How's the lot looking for MY2003 cars right now? Are there still many 2002's sitting around?

I won't take a 2002... but I'm asking because I'm hopeful that I can take something off of the lot and not have to wait........


----------



## Mr. The Edge (Dec 19, 2001)

2003's haven't hit the West Coast yet. Maybe 2 more weeks?


----------



## Jon Shafer (Dec 15, 2001)

atyclb said:


> *2003's haven't hit the West Coast yet. Maybe 2 more weeks? *


Our first 2003, a 530iA, is aboard the 10/6 boat...


----------



## lib (Dec 24, 2001)

Oof.. that's no fun. Long time to wait.

I was hoping to grab something off the lot to avoid renting a car.

This is the longest I've gone without having wheels.. luckily my brother is out of town so I have the use of his truck until I move west.

Ah well..


----------



## lib (Dec 24, 2001)

Jon Shafer said:


> *
> 
> Our first 2003, a 530iA, is aboard the 10/6 boat... *


When do you expect the first mass delivery of cars for the lot?

Since it looks like you won't have them for quite some time, I guess I might as well order and give it the full wait.


----------



## Jon Shafer (Dec 15, 2001)

Custom factory orders are THE BEST way to take advantage
of our Internet Special Program...

November/December is the peak delivery period for
all MY2003 vehicles...

What model are you interested in?
:dunno:


----------



## Franco Karzag (Apr 29, 2002)

If you want a price quote for a 2003 BMW factory order, contact me directly and I'll get one out to you.
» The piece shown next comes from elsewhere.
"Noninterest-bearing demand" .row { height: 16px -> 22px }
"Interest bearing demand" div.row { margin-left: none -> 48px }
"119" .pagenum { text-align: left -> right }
With the port strike going on, who knows when the 03 models will actually hit the dealers? 
Our 02 models are dwindling away.

Franco Karzag
Internet Sales Manager
Cutter Motors


----------



## lib (Dec 24, 2001)

Jon Shafer said:


> *Custom factory orders are THE BEST way to take advantage
> of our Internet Special Program...
> 
> November/December is the peak delivery period for
> ...


It's sad to say, but that is something I am very flexible on. I'll take anything between the 325i and 330Ci.
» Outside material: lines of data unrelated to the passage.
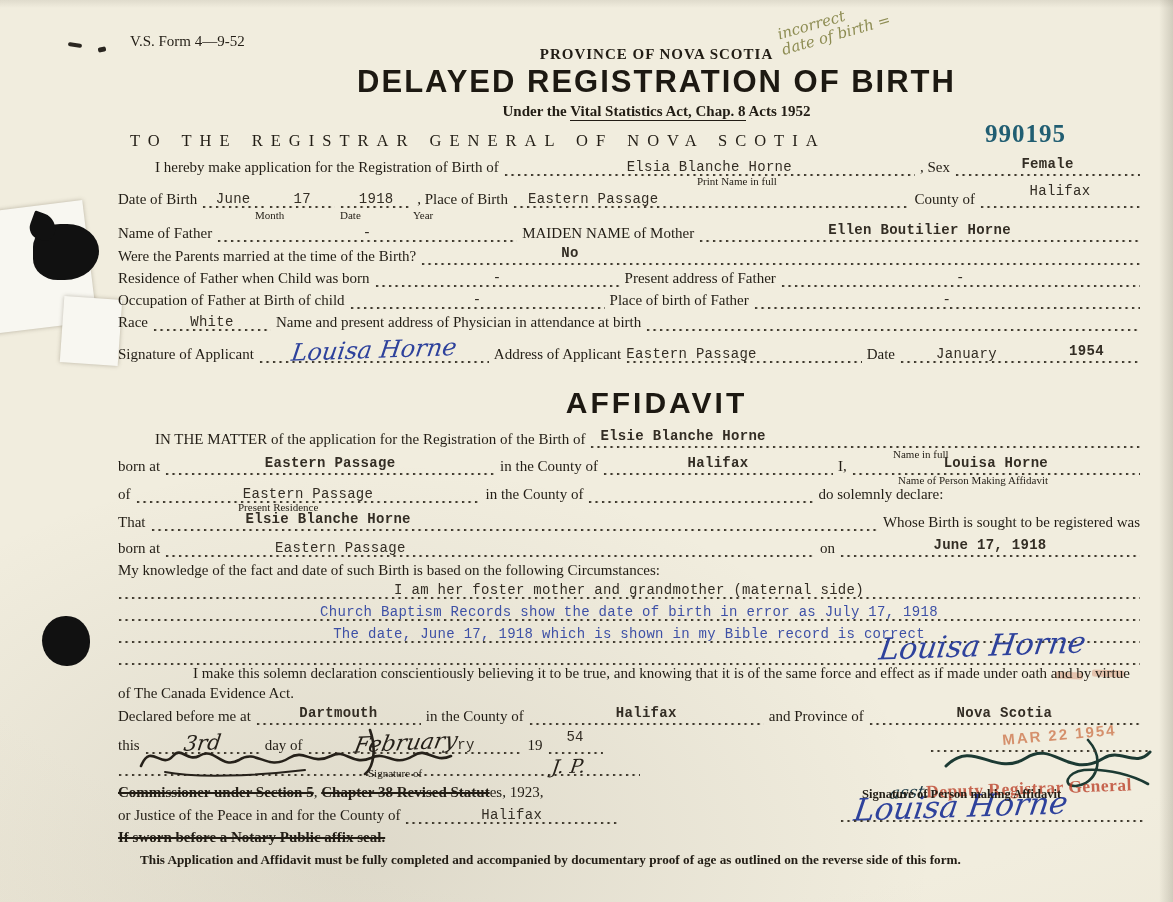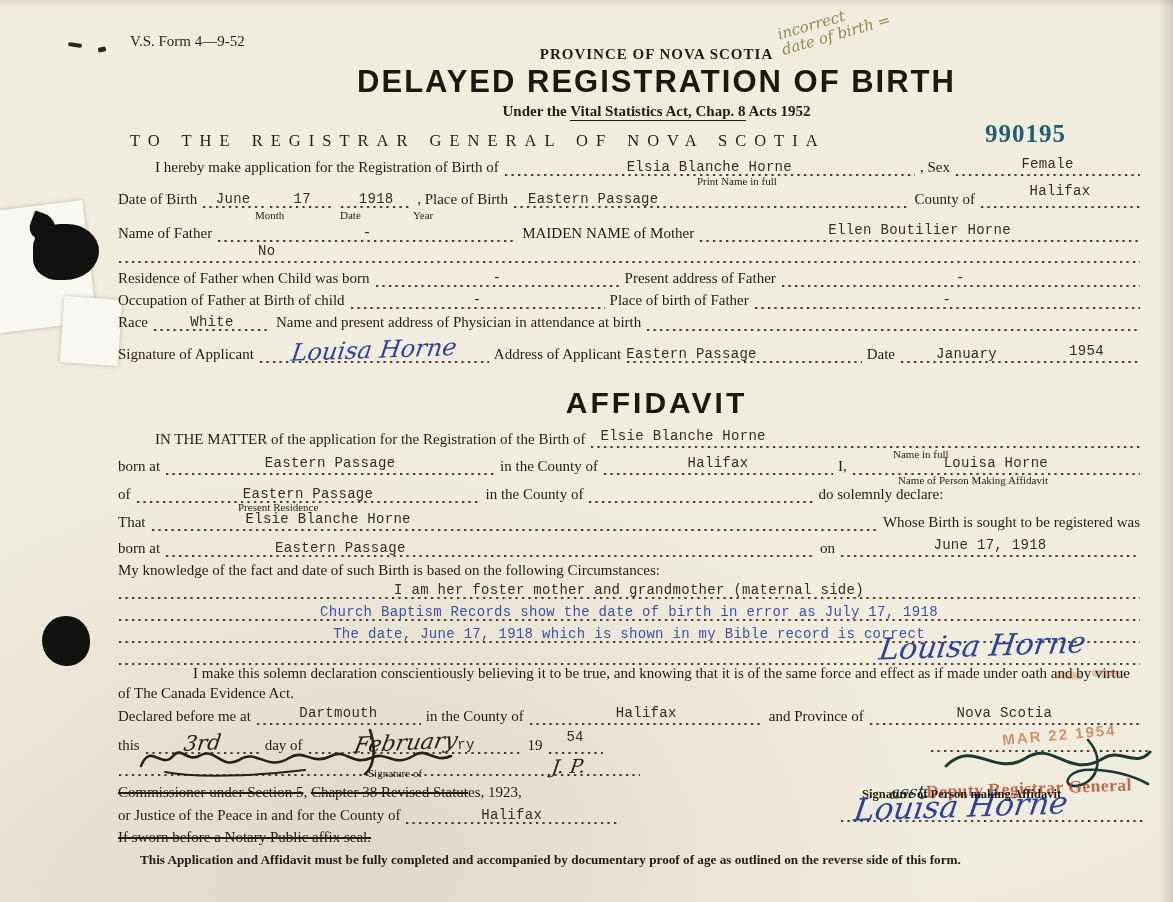"Female" .raised-sm { font-weight: none -> bold }
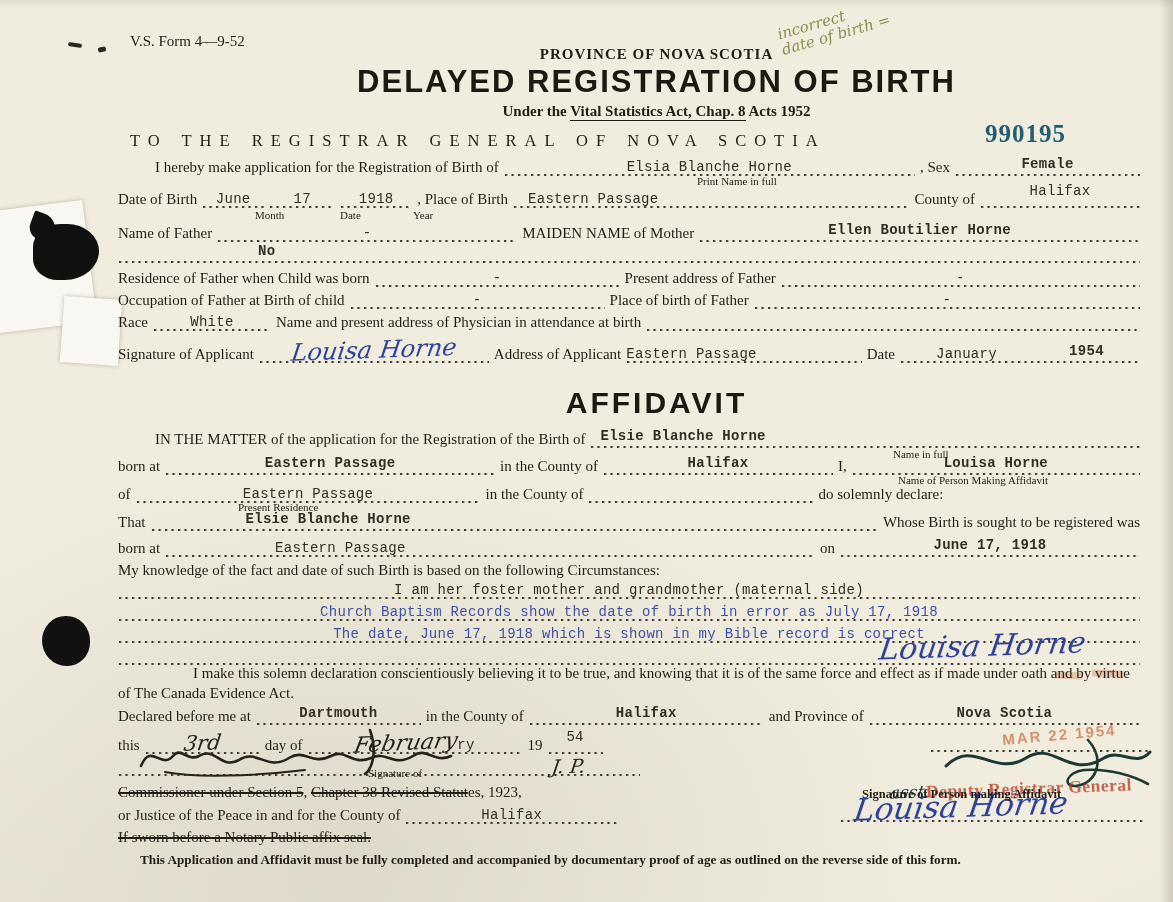"Were the Parents married at" span.lbl { html: none -> <span>Were the Parents married at the time of the Birth?</span> }
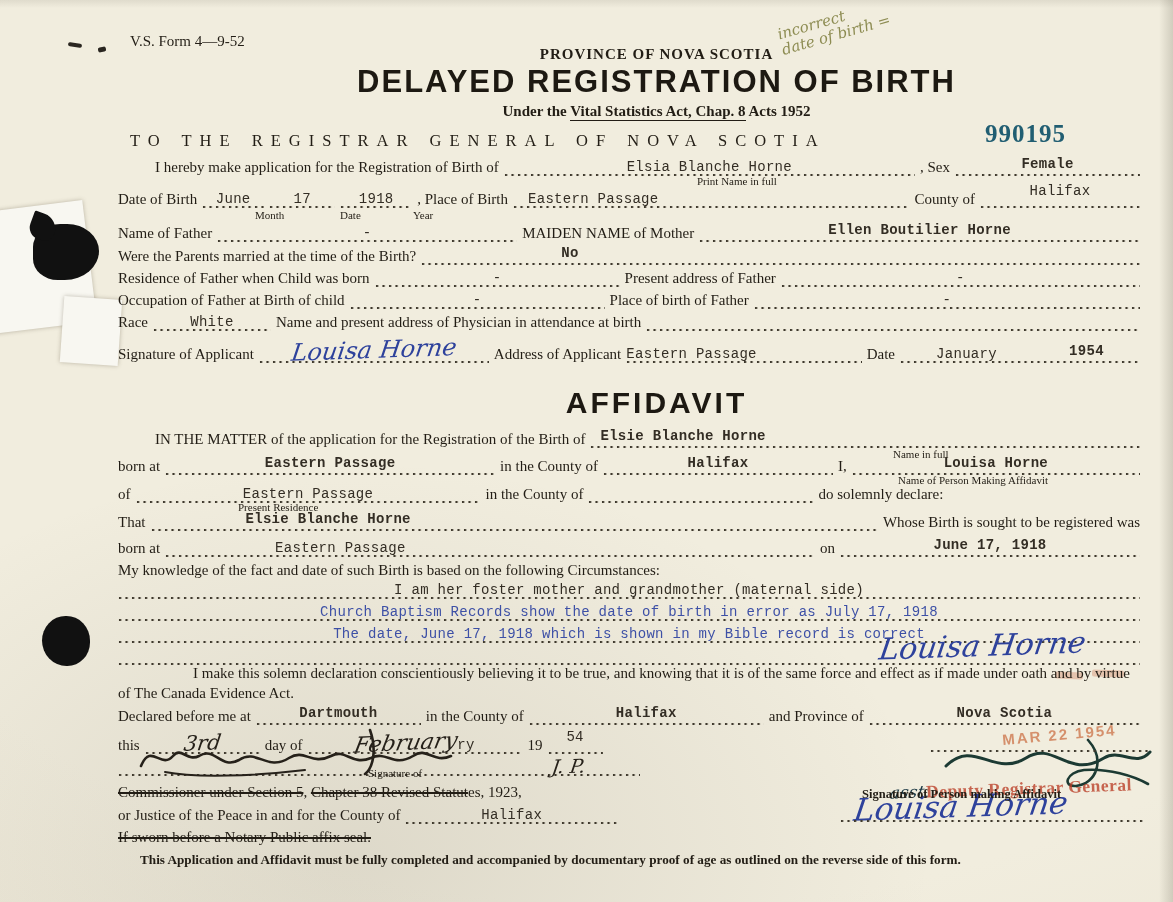"Commissioner under Section 5" .strike { font-weight: none -> bold }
I'm more picky about the thing being black and having the NAV.


----------



## lib (Dec 24, 2001)

Franco Karzag said:


> *If you want a price quote for a 2003 BMW factory order, contact me directly and I'll get one out to you. With the port strike going on, who knows when the 03 models will actually hit the dealers?
> Our 02 models are dwindling away.
> 
> Franco Karzag
> ...


Franco, I just sent you some email through the forum. I emailed Jon a little earlier and CC:d the bmw_sales address that was on the Cutter site. Your email is a little harder to find.. or I missed it.. :dunno:


----------